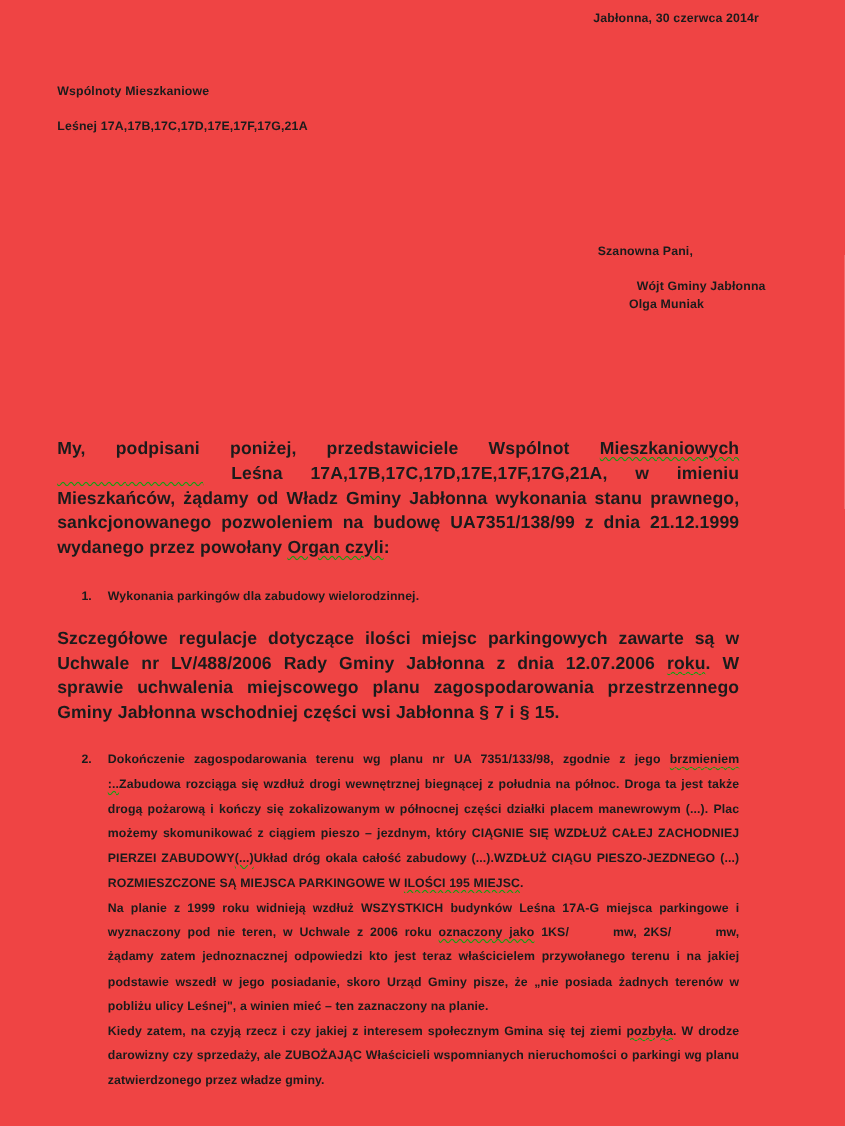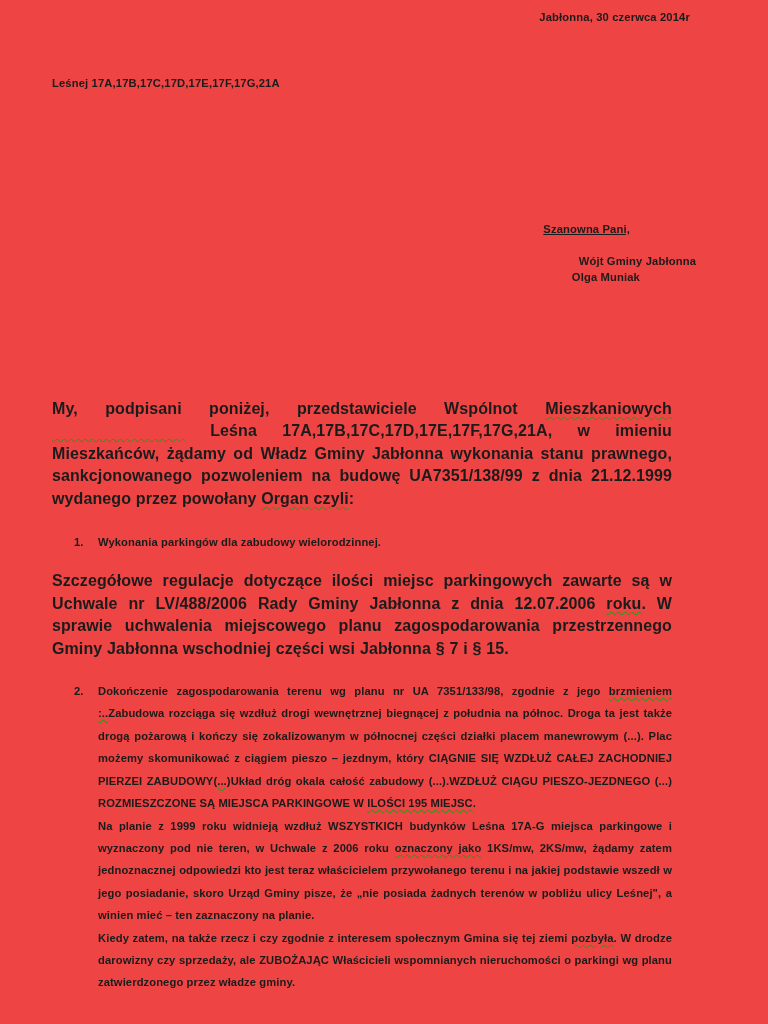--- a/index.html
+++ b/index.html
@@ -52,21 +52,21 @@
   .addressee .line + .line { margin-top: 21px; }
 
   .recipient {
     position: absolute;
     top: 224px;
     left: 0;
     right: 72px;
     text-align: right;
   }
   .recipient .line { padding-right: 0; }
-  .recipient .line.r1 { padding-right: 66px; text-decoration: underline; }
+  .recipient .line.r1 { padding-right: 66px; }
   .recipient .line.r2 { padding-right: 0px;  margin-top: 21px; }
   .recipient .line.r3 { padding-right: 56px; margin-top: 5px; }
 
   .body {
     position: absolute;
     top: 398px;
     left: 52px;
     width: 620px;
   }
 
@@ -112,20 +112,21 @@
     text-decoration-style: wavy;
     text-decoration-color: #13a013;
     text-decoration-thickness: 1px;
     text-underline-offset: 2px;
   }
   .sq-red {
     text-decoration-style: wavy;
     text-decoration-color: #e02020;
     text-decoration-thickness: 1px;
     text-underline-offset: 2px;
+    padding-left: 40px;
   }
   .sq-green-tail {
     display: inline-block;
     vertical-align: baseline;
     border-bottom: 0;
     text-decoration: underline;
     text-decoration-style: wavy;
     text-decoration-color: #13a013;
     text-decoration-thickness: 1px;
     text-underline-offset: 2px;
@@ -137,20 +138,21 @@
 </head>
 <body>
 
 <div class="page">
 
   <div class="date-row">
     <div class="line">Jabłonna, 30 czerwca 2014r</div>
   </div>
 
   <div class="addressee">
+    <div class="line">Wspólnoty Mieszkaniowe</div>
     <div class="line"><span>Leśnej 17A,17B,17C,17D,17E,17F,17G,21A</span></div>
   </div>
 
   <div class="recipient">
     <div class="line r1">Szanowna Pani,</div>
     <div class="line r2">Wójt Gminy Jabłonna</div>
     <div class="line r3">Olga Muniak</div>
   </div>
 
   <div class="body">
@@ -166,18 +168,18 @@
 
     <p class="para spaced"><span>Szczegółowe regulacje dotyczące ilości miejsc parkingowych zawarte są w Uchwale nr LV/488/2006 Rady Gminy Jabłonna z dnia 12.07.2006 </span><span class="sq-green">roku</span><span>. W sprawie uchwalenia miejscowego planu zagospodarowania przestrzennego Gminy Jabłonna wschodniej części wsi Jabłonna § 7 i  § 15.</span></p>
 
     <ol class="numlist item-gap-top2">
       <li>
         <span class="marker">2.</span>
         <span>Dokończenie zagospodarowania terenu wg planu nr UA 7351/133/98, zgodnie z jego </span><span class="sq-green">brzmieniem :..</span><span>Zabudowa rozciąga się wzdłuż drogi wewnętrznej biegnącej z południa na północ. Droga ta jest także drogą pożarową i kończy się zokalizowanym w północnej części działki placem manewrowym (...). Plac możemy skomunikować z ciągiem pieszo – jezdnym, który </span><span class="caps">CIĄGNIE SIĘ WZDŁUŻ CAŁEJ ZACHODNIEJ PIERZEI ZABUDOWY</span><span class="sq-green">(...)</span><span>Układ dróg okala całość zabudowy (...).</span><span class="caps">WZDŁUŻ CIĄGU PIESZO-JEZDNEGO (...) ROZMIESZCZONE SĄ MIEJSCA PARKINGOWE W </span><span class="caps sq-green">ILOŚCI 195 MIEJSC</span><span>.</span>
         <br>
         <span>Na planie z 1999 roku widnieją wzdłuż WSZYSTKICH budynków Leśna 17A-G miejsca parkingowe i wyznaczony pod nie teren, w Uchwale z 2006 roku </span><span class="sq-green">oznaczony jako</span><span> 1KS/</span><span class="sq-red">mw</span><span>, 2KS/</span><span class="sq-red">mw</span><span>, żądamy zatem jednoznacznej odpowiedzi kto jest teraz właścicielem przywołanego terenu i na jakiej podstawie wszedł w jego posiadanie, skoro Urząd Gminy pisze, że „nie posiada żadnych terenów w pobliżu ulicy Leśnej", a winien mieć – ten zaznaczony na planie.</span>
         <br>
-        <span>Kiedy zatem, na także rzecz i czy zgodnie z interesem społecznym Gmina się tej ziemi </span><span class="sq-green">pozbyła</span><span>. W drodze darowizny czy sprzedaży, ale ZUBOŻAJĄC Właścicieli wspomnianych nieruchomości o parkingi wg planu zatwierdzonego przez władze gminy.</span>
+        <span>Kiedy zatem, na czyją rzecz i czy jakiej z interesem społecznym Gmina się tej ziemi </span><span class="sq-green">pozbyła</span><span>. W drodze darowizny czy sprzedaży, ale ZUBOŻAJĄC Właścicieli wspomnianych nieruchomości o parkingi wg planu zatwierdzonego przez władze gminy.</span>
       </li>
     </ol>
 
   </div>
 </div>
 
 </body></html>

Work required:
Using the listing, filter for "parkingi" and return the matching lines.

Task output:
-        <span>Kiedy zatem, na także rzecz i czy zgodnie z interesem społecznym Gmina się tej ziemi </span><span class="sq-green">pozbyła</span><span>. W drodze darowizny czy sprzedaży, ale ZUBOŻAJĄC Właścicieli wspomnianych nieruchomości o parkingi wg planu zatwierdzonego przez władze gminy.</span>
+        <span>Kiedy zatem, na czyją rzecz i czy jakiej z interesem społecznym Gmina się tej ziemi </span><span class="sq-green">pozbyła</span><span>. W drodze darowizny czy sprzedaży, ale ZUBOŻAJĄC Właścicieli wspomnianych nieruchomości o parkingi wg planu zatwierdzonego przez władze gminy.</span>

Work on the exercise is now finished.